Hasta que la muerte nos separe by Pearl S. Buck

Hasta que la muerte nos separe by Pearl S. Buck

autor:Pearl S. Buck [Buck, Pearl S.]
La lengua: spa
Format: epub
Tags: Novela, Drama, Romántico
editor: ePubLibre
publicado: 1947-04-23T00:00:00+00:00


CAPÍTULO V

Bettina estaba acostada, dormida, y la luz de la luna entraba hasta su propia cama. Lo mismo en verano que en invierno, le gustaba dormir junto a la ventana, pues así podía mirar al exterior, hacia la parte posterior del jardín. Los macizos de flores y los arriates, que tan amorosamente cuidaba durante el día, eran su encanto y el marco de sus sueños durante la noche. Cuando no había luna, podía embriagarse con los olores, en la obscuridad. En invierno, la misma escarcha estaba cargada de fragancias. Como todas las mujeres que tienen una vida interior intensa, ella sabía hacer de cada momento, de cada instante, todo un universo. Por la noche, cuando estaba desvelada, su vista se remontaba hasta fijarse en una estrella, y gozaba entonces imaginando su existencia, creando sueños y figuraciones que le producían mayor deleite que un viaje por un país desconocido. Soñar era su mayor y única diversión; soñar con todo lo creado, y especialmente con el hombre que poseía, ponderando sus cualidades, su fuerza, su debilidad… toda su vida, en suma. Desde los primeros instantes de vivir con Tom, se había hecho el ánimo de no pedir ni esperar nada de él. Si él venía, aquello era su alegría y su gloria; pero si dejaba de venir, la vida continuaba su ritmo y su carrera. Una vez le había dicho Tom: «Creo que no me quieres, porque veo que no me echas de menos; te sientes igualmente feliz si vengo como si no vengo a verte». A lo cual ella le había contestado con sencillez: «Cuando tú vienes, es como si saliera el sol; pero cuando el sol sale, sé también que luego vendrá la obscuridad… Y cuando la noche llega, la vida debe continuar; hay que comer, limpiar y hacer todo lo demás. Por otra parte, yo sé, aunque no vengas, que alguna vez tendrías que venir… Los niños también lo saben».

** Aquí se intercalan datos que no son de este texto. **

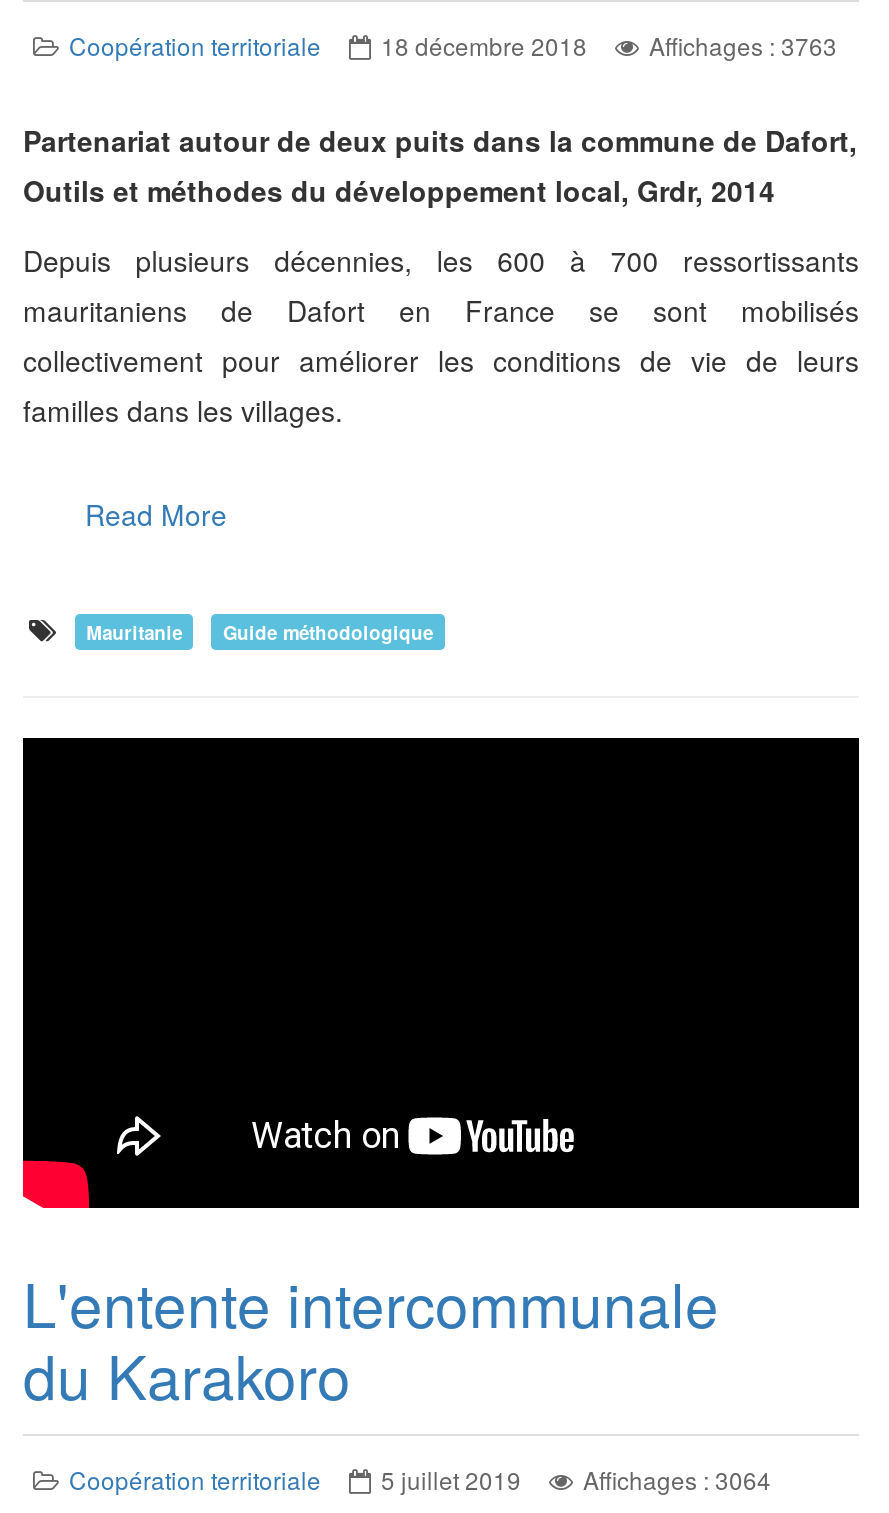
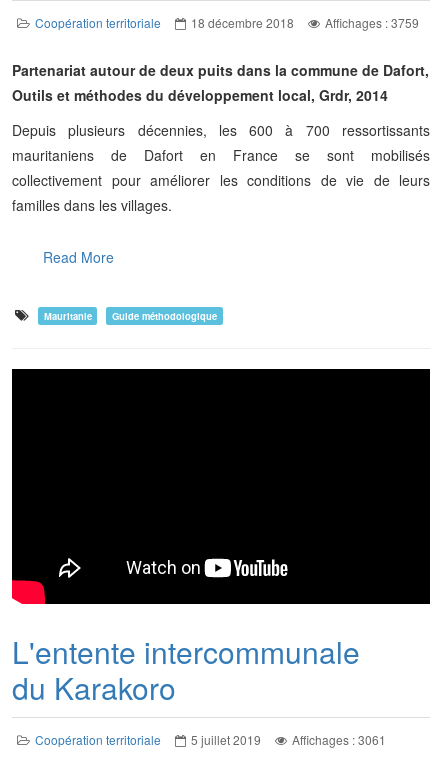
- Coopération territoriale 18 décembre 2018 Affichages : 3763
+ Coopération territoriale 18 décembre 2018 Affichages : 3759

- Coopération territoriale 5 juillet 2019 Affichages : 3064
+ Coopération territoriale 5 juillet 2019 Affichages : 3061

Llegó Tom a comprender que era tonto hacerle cualquier clase de reproche. Bettina era una mujer esencial, sin fondo cognoscible, como el cielo o como el mar.

Ahora, él corría hacia ella, una vez más, en la noche callada y silenciosa. Las palabras de Pierce le espoleaban en aquella carrera, y a cada paso que daba se iba jurando que sus pies no recorrerían jamás el camino en sentido inverso. ¡Nunca volvería a poner un pie en Malvern! Renunciaba íntimamente a su nacimiento.

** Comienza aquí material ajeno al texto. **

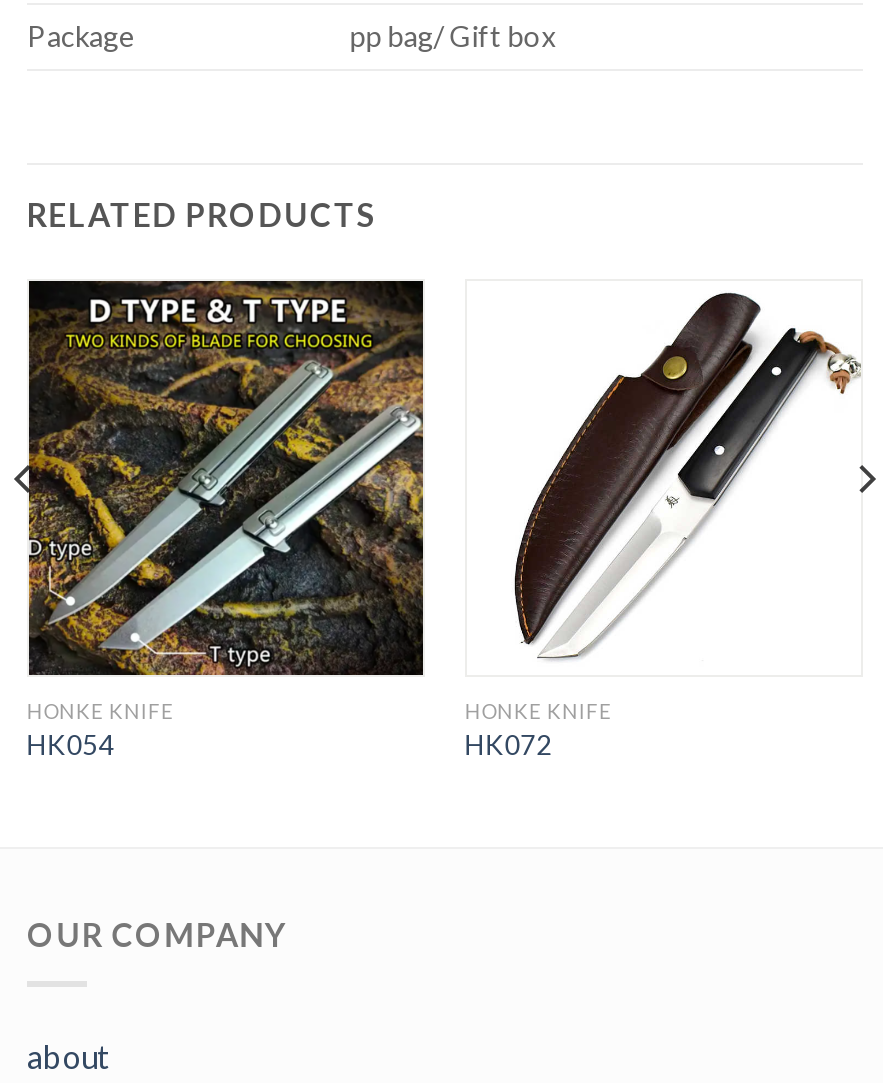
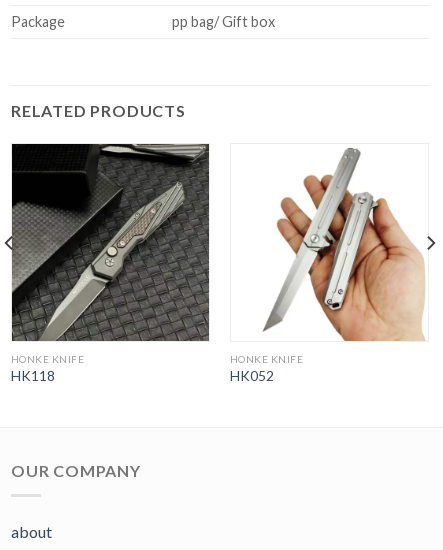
- [image]
- HK054
+ [image]
+ HK118

- [image]
- HK072
+ [image]
+ HK052
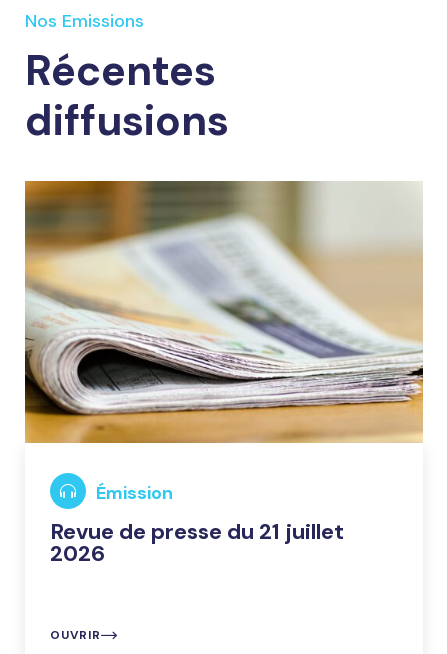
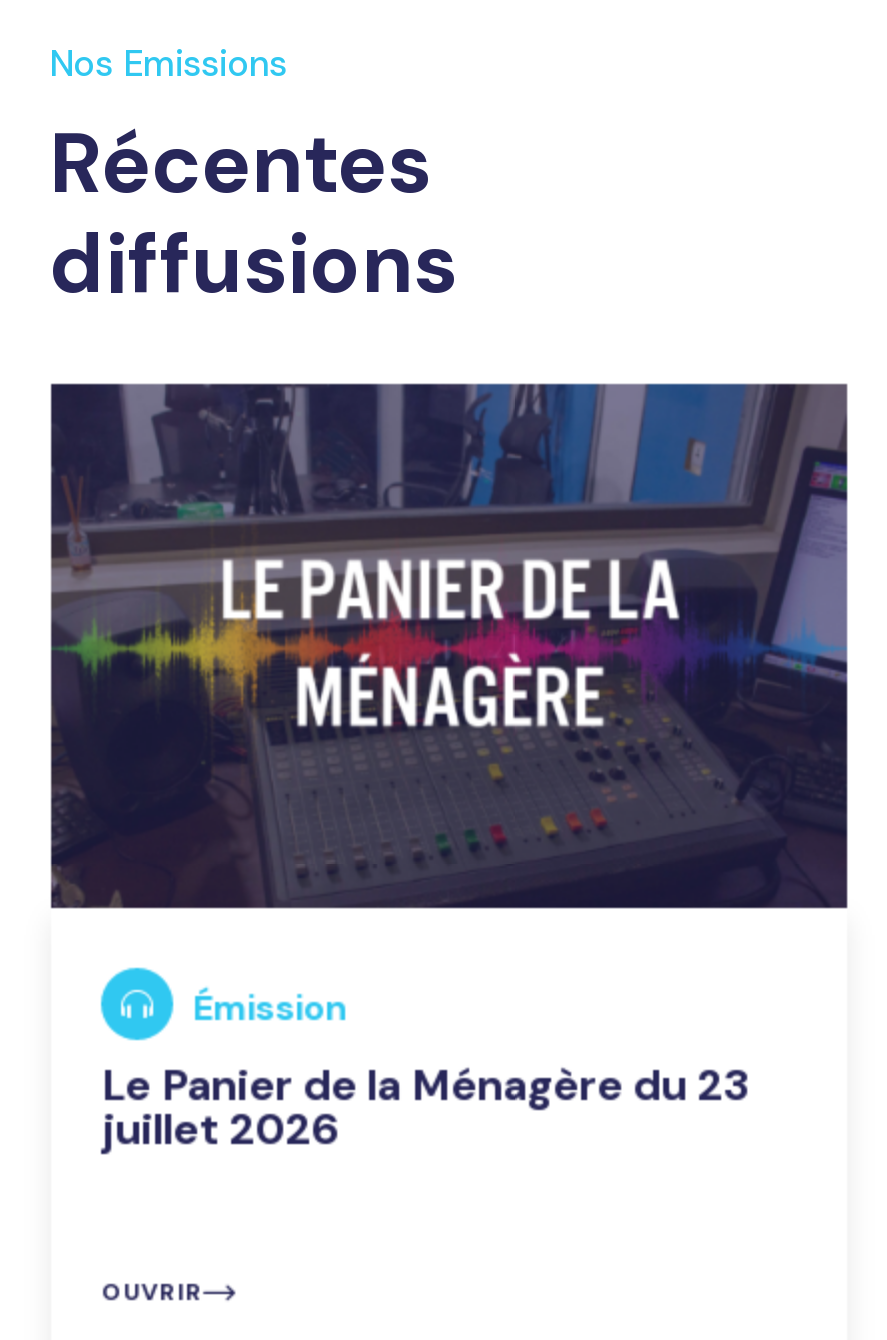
- [image]
+ [image]

- Revue de presse du 21 juillet
- 2026
+ Le Panier de la Ménagère du 23
+ juillet 2026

Percibió al fin el perfil de la casita de Bettina, y vio destacarse la puerta, más blanca que el resto de la fachada, en la obscuridad. Llegó a la puertecilla exterior, y luego, guiado por la luz que Bettina dejaba siempre en la ventana, alcanzó la casa y penetró en el interior. Si él llegaba, siempre apagaba la vela; de lo contrario, se consumía en la palmatoria, encendida mientras tuviese cera. Ahora, no obstante, encendió la luz de la salita, tomó la vela y echó escaleras arriba, hacia el dormitorio que él ocupaba en el piso alto.

Ella estaba en la cama grande, junto a la ventana.